Everything in the records below goes into the copy exactly, except the pictures.
*** Opening of Given records ***
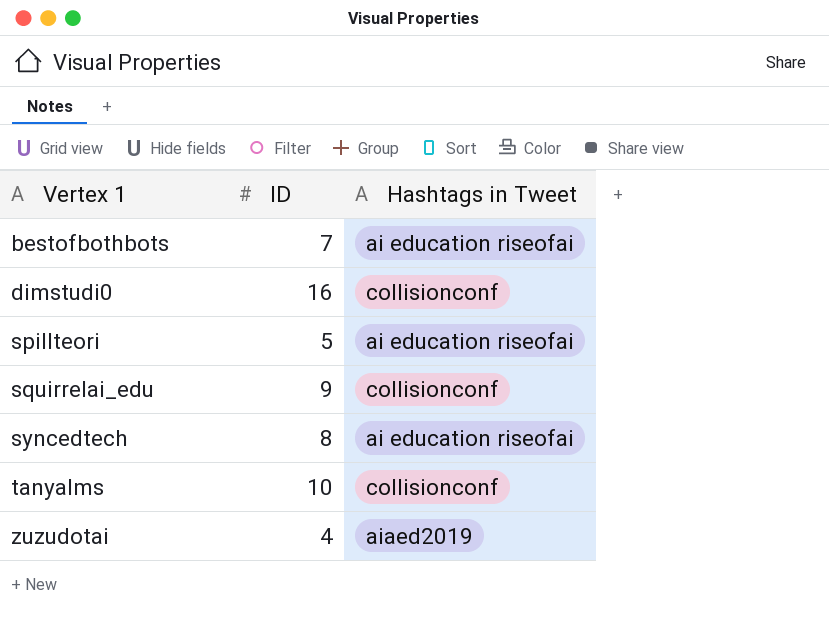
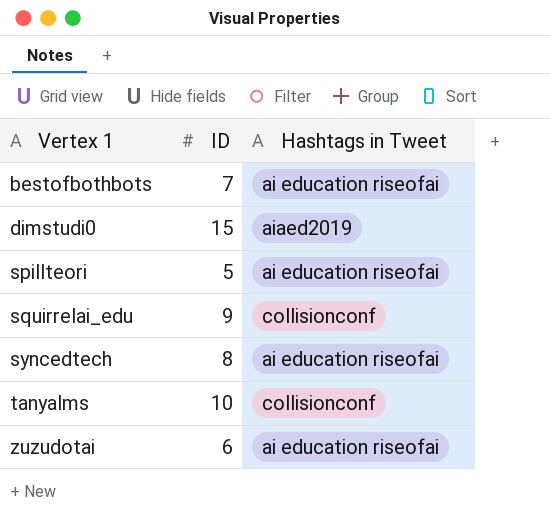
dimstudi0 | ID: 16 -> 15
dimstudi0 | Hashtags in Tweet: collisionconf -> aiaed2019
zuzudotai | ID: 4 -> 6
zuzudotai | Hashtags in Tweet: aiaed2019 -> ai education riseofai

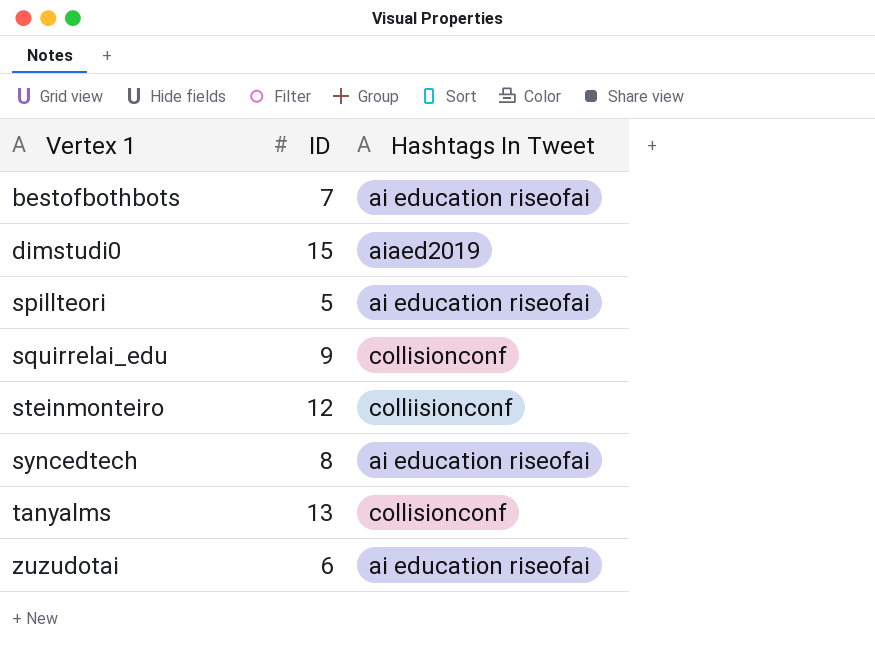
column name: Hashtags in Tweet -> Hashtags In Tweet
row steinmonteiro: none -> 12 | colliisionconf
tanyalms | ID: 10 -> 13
*** Close of Given records ***
Your response:
dimstudi0 | ID: 16 -> 15
dimstudi0 | Hashtags in Tweet: collisionconf -> aiaed2019
zuzudotai | ID: 4 -> 6
zuzudotai | Hashtags in Tweet: aiaed2019 -> ai education riseofai

column name: Hashtags in Tweet -> Hashtags In Tweet
row steinmonteiro: none -> 12 | colliisionconf
tanyalms | ID: 10 -> 13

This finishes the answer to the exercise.